- [Goal of the exercise]:
Give back, word for word, only the lines from the one containing "position:absolute; left:19px; top:161px;" to the end of the listing below.

---+---

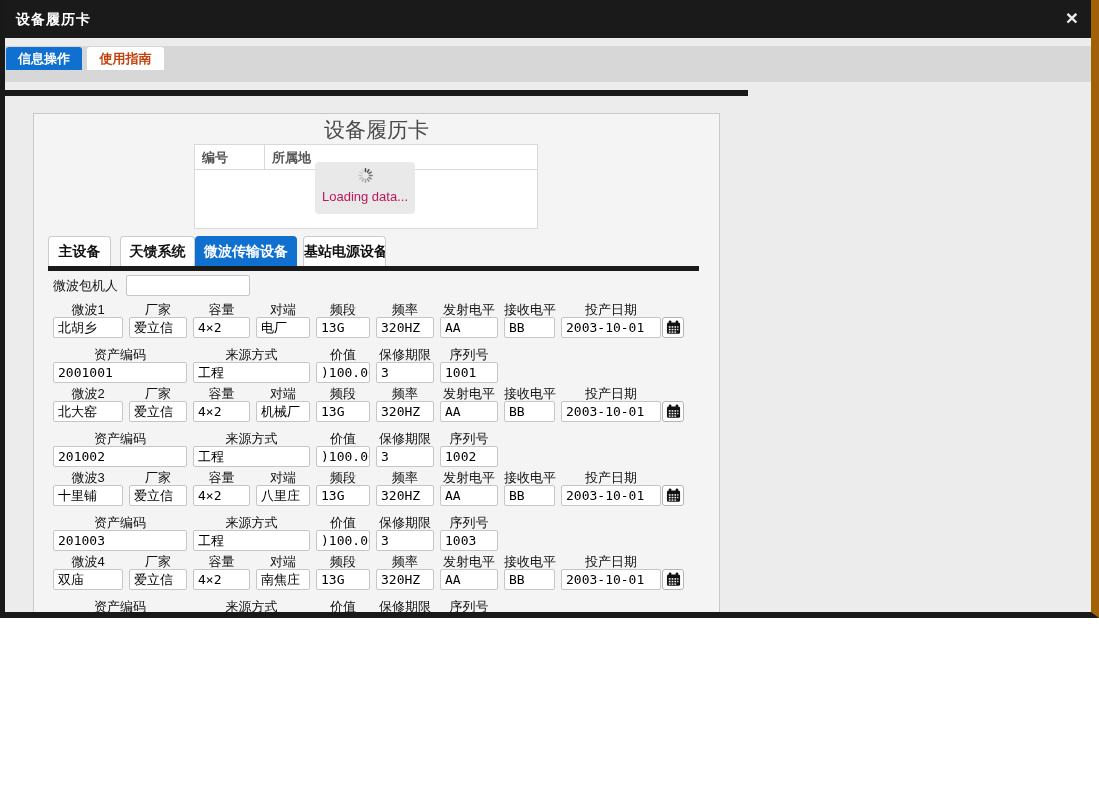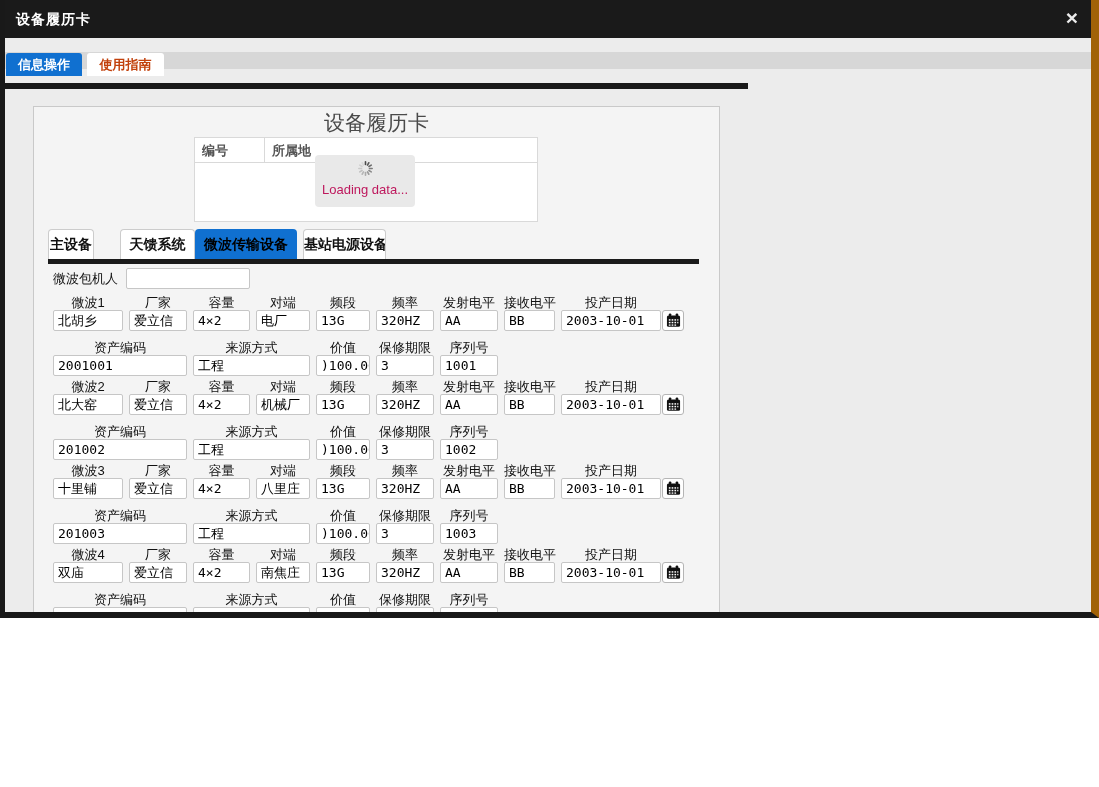--- a/index.html
+++ b/index.html
@@ -8,21 +8,21 @@
   .dialog { position:absolute; left:0; top:0; width:1099px; height:618px;
             border-left:5px solid #191919; border-right:8px solid #a16207; border-bottom:6px solid #191919;
             background:#ececec; overflow:hidden; }
 
   .titlebar { height:38px; background:#1a1a1a; color:#fff; position:relative;
               margin:0 -5px; padding-left:16px; }
   .titlebar .wtitle { font-size:14px; font-weight:bold; line-height:38px; letter-spacing:1px; }
   .close { position:absolute; top:7px; right:18px; color:#ececec; font-size:21px; font-weight:bold;
            line-height:22px; cursor:pointer; }
 
-  .tabstrip { height:17px; background:#d7d7d7; position:relative; margin:14px -5px; padding-left:5px; }
+  .tabstrip { height:36px; background:#d7d7d7; position:relative; margin:8px -5px; padding-left:5px; }
   .mtab { position:absolute; top:1px; height:23px; line-height:23px; text-align:center;
           font-size:13px; font-weight:bold; border-radius:3px 3px 0 0; cursor:pointer; }
   .mtab.t0 { left:6px; width:76px; background:#1070d0; color:#fff; }
   .mtab.t1 { left:87px; width:77px; background:#fff; color:#c2410c; }
   .hr-main { height:6px; background:#191919; width:748px; margin-left:-5px; }
 
   .content { position:relative; height:550px; background:#ececec; }
 
   .panel { position:absolute; left:28px; top:17px; width:687px; height:600px;
            background:#f4f4f4; border:1px solid #c9c9c9; }
@@ -35,23 +35,23 @@
   .st-col { font-size:13px; color:#555; line-height:25px; padding-left:7px; }
   .st-col.c1 { width:70px; border-right:1px solid #d9d9d9; }
   .loading-box { position:absolute; left:120px; top:17px; width:100px; height:52px;
                  background:#e9e9e9; border-radius:4px; text-align:center; z-index:2; padding-top:5px; }
   .loading-text { color:#be185d; font-size:13px; margin-top:1px; }
 
   .eq-tabs { position:absolute; left:14px; top:122px; height:30px; width:660px; }
   .etab { position:absolute; top:0; height:30px; line-height:29px; text-align:center; font-weight:bold;
           font-size:14px; background:#fff; border:1px solid #ccc; border-bottom:none;
           border-radius:4px 4px 0 0; color:#111; cursor:pointer; white-space:nowrap; overflow:hidden; }
-  .etab.e0 { left:0px;   width:46px; }
+  .etab.e0 { left:0px;   width:63px; }
   .etab.e1 { left:72px;  width:75px; }
-  .etab.e2 { left:147px; width:102px; background:#1070d0; color:#000000; border:none; line-height:30px; }
+  .etab.e2 { left:147px; width:102px; background:#1070d0; color:#ffffff; border:none; line-height:30px; }
   .etab.e3 { left:255px; width:83px; }
   .eq-bar { position:absolute; left:14px; top:152px; width:651px; height:5px; background:#1a1a1a; }
 
   .form { position:absolute; left:19px; top:161px; width:650px; }
   .owner-row { display:flex; align-items:center; height:21px; margin-bottom:5px; }
   .owner-label { width:73px; font-size:13px; color:#111; white-space:nowrap; }
   .owner-field { width:124px; }
 
   .grid { display:grid; grid-template-columns:70px 58px 57px 54px 54px 58px 58px 51px 100px 24px;
           column-gap:6px; align-items:center; }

---+---

- [Output]:
   .form { position:absolute; left:19px; top:161px; width:650px; }
   .owner-row { display:flex; align-items:center; height:21px; margin-bottom:5px; }
   .owner-label { width:73px; font-size:13px; color:#111; white-space:nowrap; }
   .owner-field { width:124px; }
 
   .grid { display:grid; grid-template-columns:70px 58px 57px 54px 54px 58px 58px 51px 100px 24px;
           column-gap:6px; align-items:center; }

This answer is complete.